# Curvature 1-forms in NP formalism

1. Jul 15, 2014

### Quality Cheese

Hey guys, I'm working on a summer research project right now in diff. geo. I'm at the point where I have to define the spin coefficients for my spacetime. I'm following an appendix in another paper related to my problem (the equivalence problem for 3D Lorentzian spacetimes).

In the appendix I am using, it defines the spin coefficients in terms of the Christoffel symbols; however, it expresses the Christoffel symbols as curvature 1-forms, rather than connection coefficients, as we usually see in GR, Riemannian geo., etc.

The equations I am using are of the form:
$\Gamma_{12} = \kappa \omega^1 + \sigma \omega^2 + \tau \omega^3$.

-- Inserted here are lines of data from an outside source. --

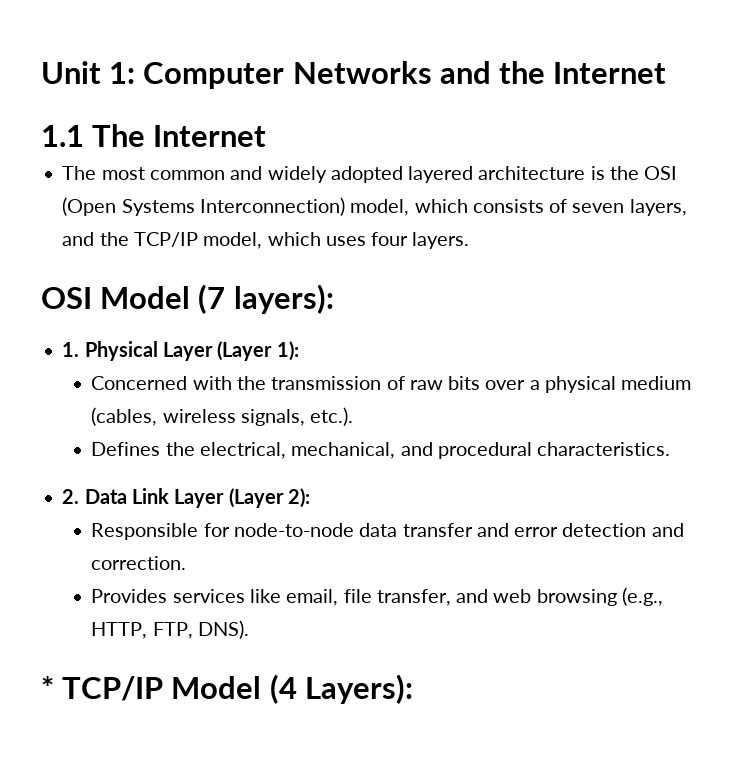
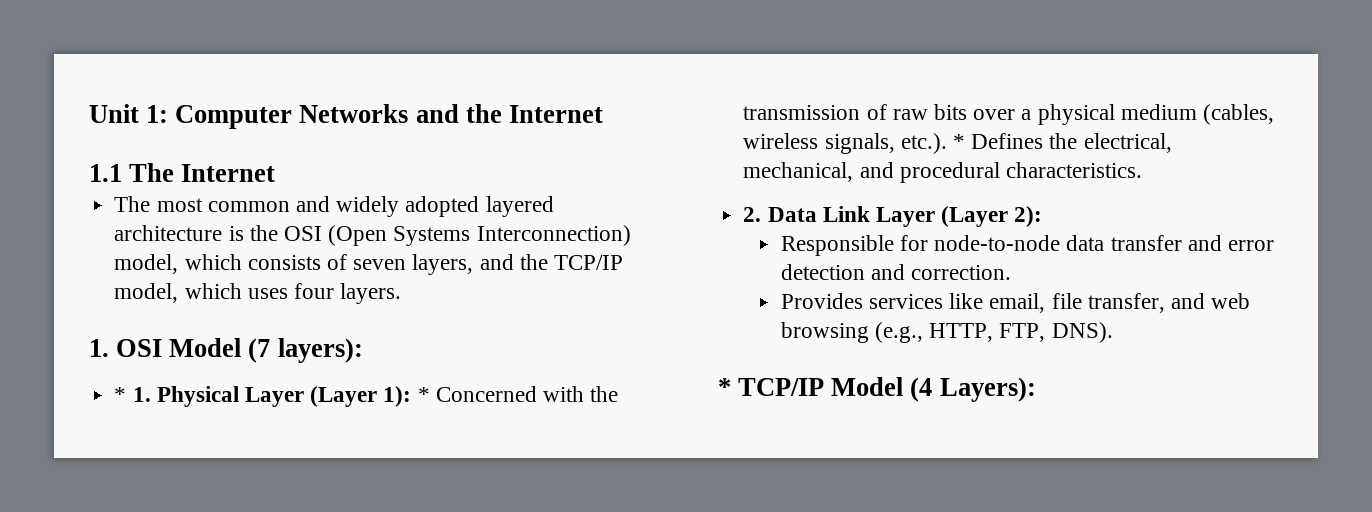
- OSI Model (7 layers):
+ 1. OSI Model (7 layers):
- 1. Physical Layer (Layer 1):
- Concerned with the transmission of raw bits over a physical medium (cables, wireless signals, etc.).
- Defines the electrical, mechanical, and procedural characteristics.
+ * 1. Physical Layer (Layer 1): * Concerned with the transmission of raw bits over a physical medium (cables, wireless signals, etc.). * Defines the electrical, mechanical, and procedural characteristics.

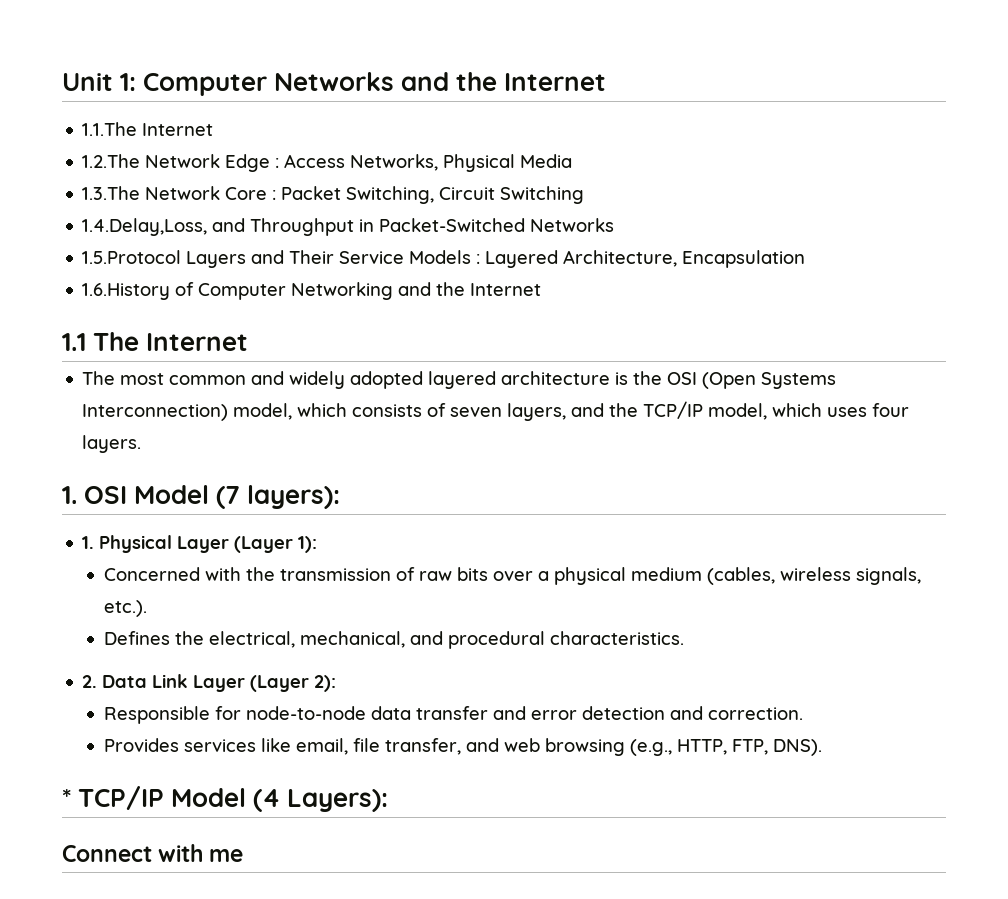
+ 1.1.The Internet
+ 1.2.The Network Edge : Access Networks, Physical Media
+ 1.3.The Network Core : Packet Switching, Circuit Switching
+ 1.4.Delay,Loss, and Throughput in Packet-Switched Networks
+ 1.5.Protocol Layers and Their Service Models : Layered Architecture, Encapsulation
+ 1.6.History of Computer Networking and the Internet
- * 1. Physical Layer (Layer 1): * Concerned with the transmission of raw bits over a physical medium (cables, wireless signals, etc.). * Defines the electrical, mechanical, and procedural characteristics.
+ 1. Physical Layer (Layer 1):
+ Concerned with the transmission of raw bits over a physical medium (cables, wireless signals, etc.).
+ Defines the electrical, mechanical, and procedural characteristics.
+ Connect with me

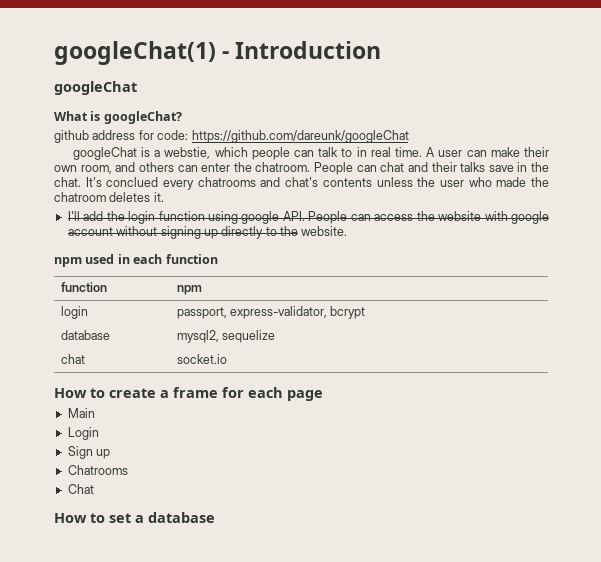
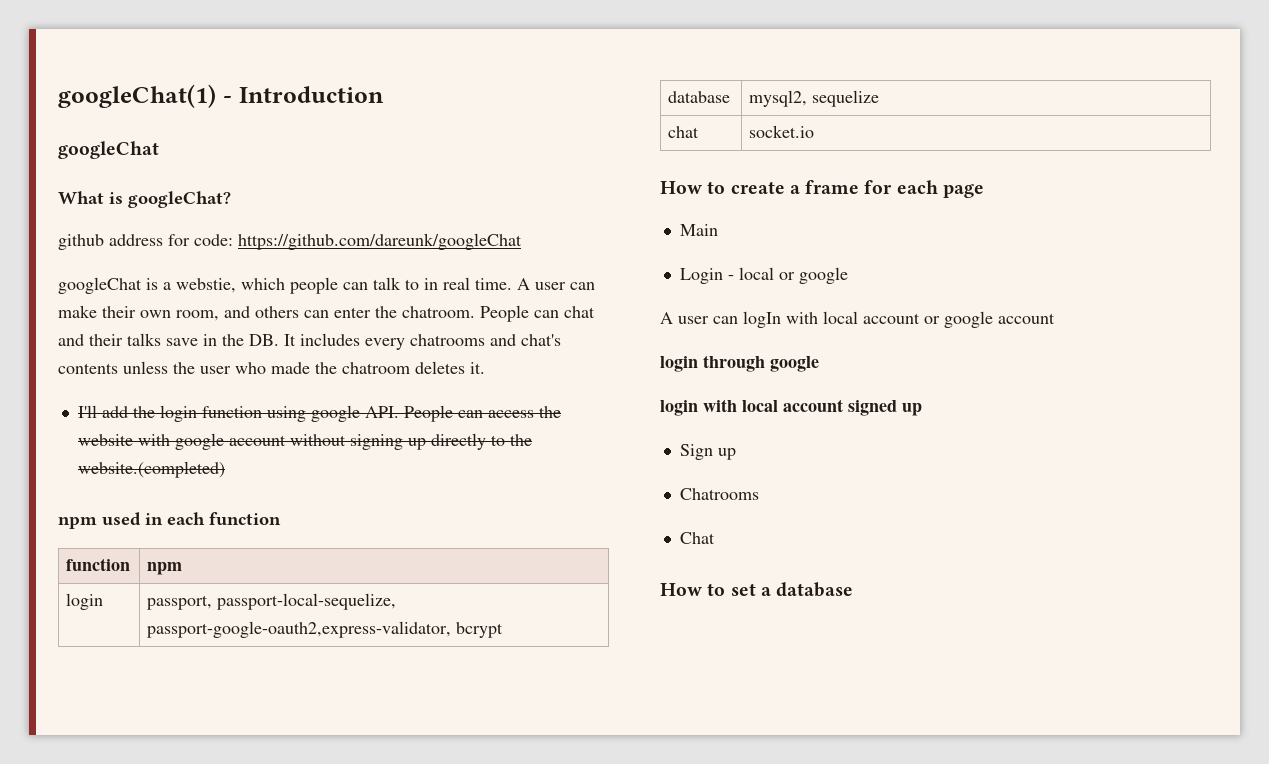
- People can chat and their talks save in the chat. It's conclued every chatrooms and chat's contents unless the user who made the chatroom deletes it.
+ People can chat and their talks save in the DB. It includes every chatrooms and chat's contents unless the user who made the chatroom deletes it.
- I'll add the login function using google API. People can access the website with google account without signing up directly to the website.
+ I'll add the login function using google API. People can access the website with google account without signing up directly to the website.(completed)
- login | passport, express-validator, bcrypt
+ login | passport, passport-local-sequelize, passport-google-oauth2,express-validator, bcrypt
- Login
+ Login - local or google
+ A user can logIn with local account or google account
+ login through google
+ login with local account signed up

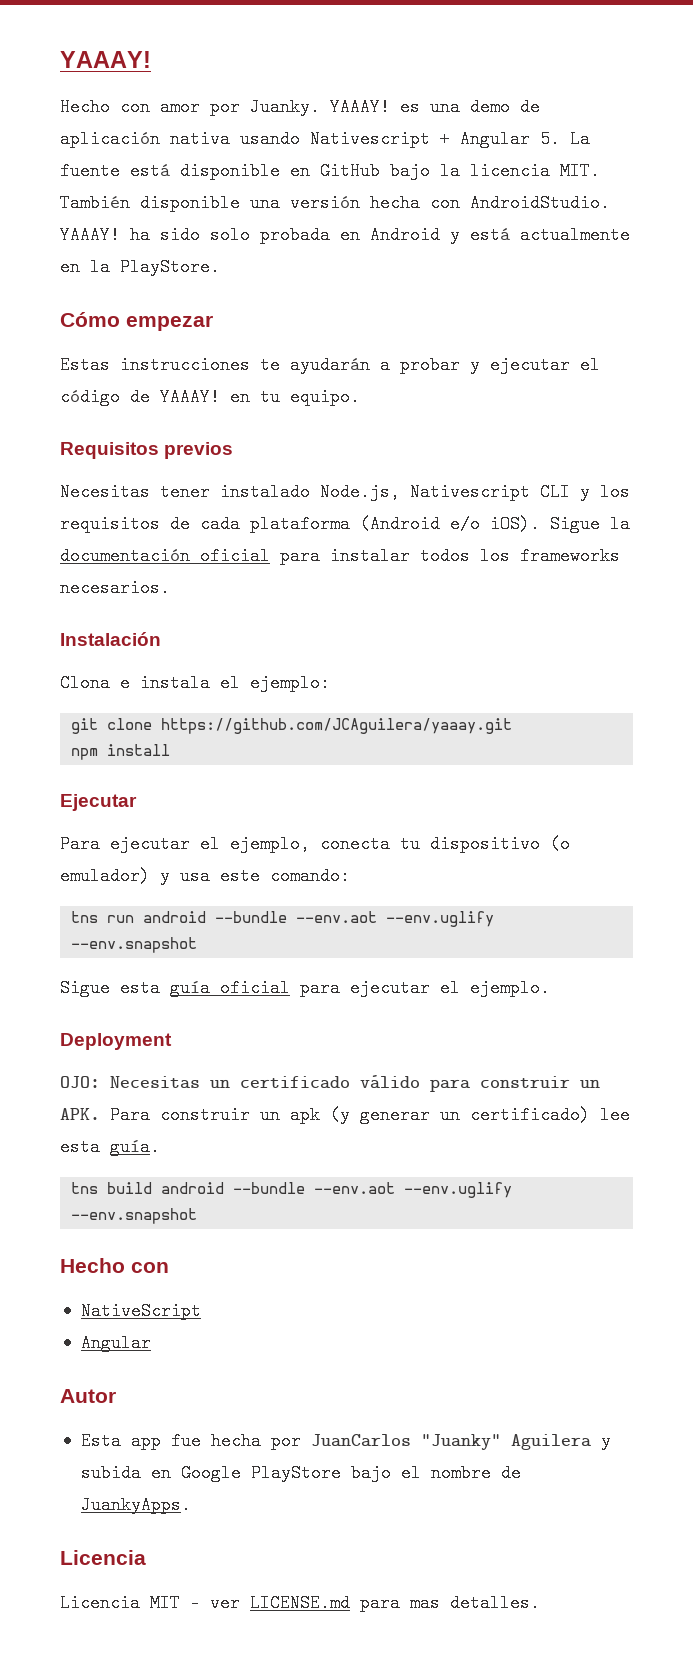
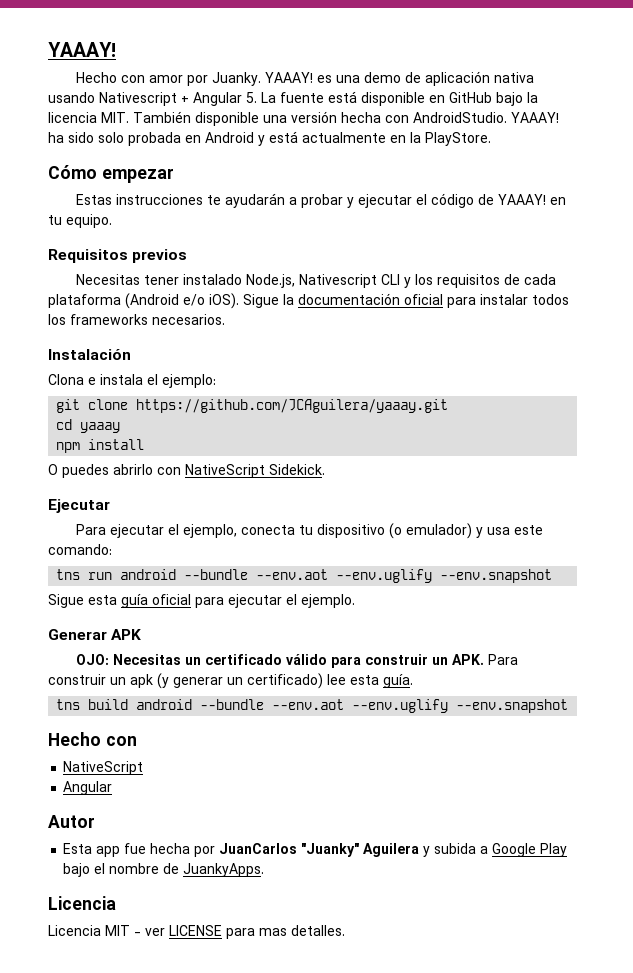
+ cd yaaay
+ O puedes abrirlo con NativeScript Sidekick.
- Deployment
+ Generar APK
- Esta app fue hecha por JuanCarlos "Juanky" Aguilera y subida en Google PlayStore bajo el nombre de JuankyApps.
+ Esta app fue hecha por JuanCarlos "Juanky" Aguilera y subida a Google Play bajo el nombre de JuankyApps.
- Licencia MIT - ver LICENSE.md para mas detalles.
+ Licencia MIT - ver LICENSE para mas detalles.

Now, I have already calculated the connection coefficients (the $\Gamma^a_{bc}$'s). As I understand it, this would mean that $\Gamma^1_{12}=\kappa$, $\Gamma^2_{12} = \sigma$, etc. (this is what my supervisor has told me). Is this true/does this make sense to anyone? I find it hard to believe that I can just move the triad vector over to the other side of the equation, combine its index with the $\Gamma$, and then magically have a Christoffel symbol of the second kind.

Any help/guidance would be greatly appreciated! I think my problem lies in something I am missing involving algebra of tensor equations...?

2. Jul 23, 2014

### Greg Bernhardt

I think you might want to define your quantities a little better. E.g. what is $\kappa$, $\sigma$ etc? I have never seen a direct relationship between Christoffel symbols and connection one forms. As the Christoffel symbols are symmetric in the lower 2 indices, and the connection one-forms are anti-symmetric in the non-tetrad indices, they don't contain the same number of independent components, so I don't know how this would work.